I Miss Ghostcrawler

There, I said it.

Luckily for all of us, apparently the people of the LoL forums occasionally goad him into talking about WoW design. Here are some of the bits I found most interesting:

Was there a specific wow example that you think changed the balance too much? Whether you meant to shift the game that way or not, it seems like the playerbase thinks this has happened.

If I had to point to one controversial change, I’d say that in vanilla and BC to a lesser extent, there were many specs that weren’t really viable for PvE or PvP. We felt like they needed to be viable in order to justify being in the game, and we were reasonably successful in getting all of them much more competitive. I’ll be honest that there were times when there was still one dominant PvP spec, one dominant PvE spec and one more-or-less dead spec per class, but we did get a lot closer than ever before, especially in the most recent expansion. (And that was the team that accomplished that — I take very little credit.)

So why was this direction controversial?
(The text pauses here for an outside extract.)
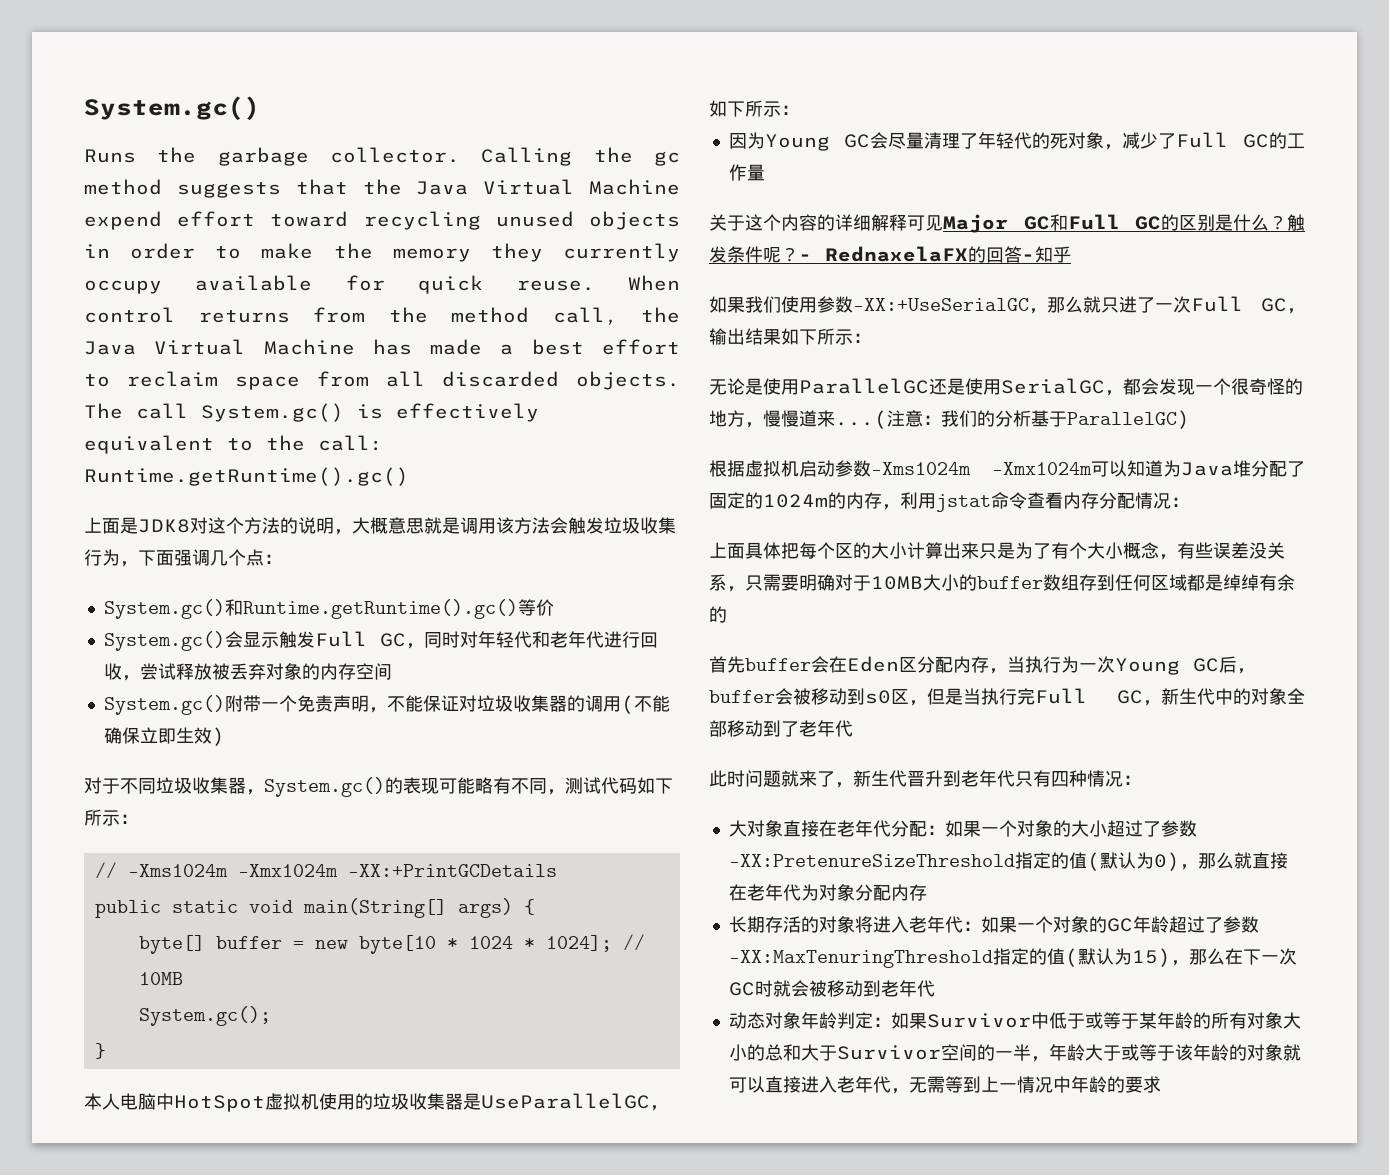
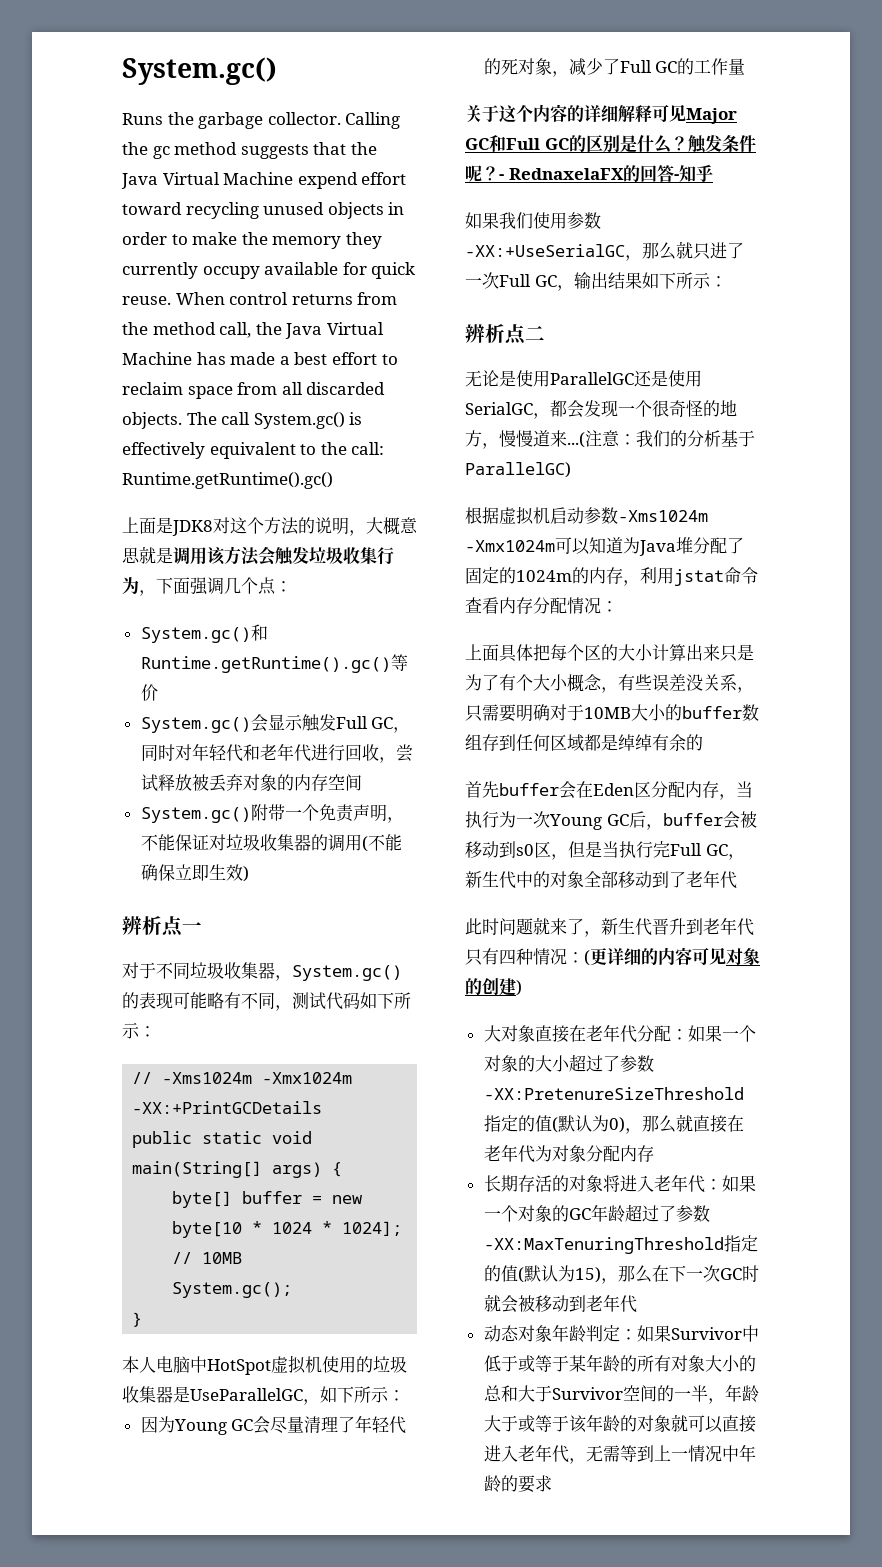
(225, 736) none -> [122,916,202,937] // 辨析点一
(871, 338) none -> [465,324,545,345] // 辨析点二
(1141, 780) none -> [584,947,760,966] [465,978,522,996] (更详细的内容可见对象的创建)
One, it was just flat out harder to balance since there were more variables. It led to all sorts of religious debates such as whether pure classes “deserved” to do more damage than hybrids. In order to guarantee that a particular class or spec wasn’t mandatory for raiding or Arenas, we had to share utility among more classes. (One example is shaman were no longer the only ones to bring Bloodlust.) This did homogenize classes, and some players were understandably not excited about that direction. I’m not sure of a better approach though. Maybe WoW should just have had 10 classes and not the 30 that different specs brought. Maybe some specs should have just stayed dead. I still think about this a lot.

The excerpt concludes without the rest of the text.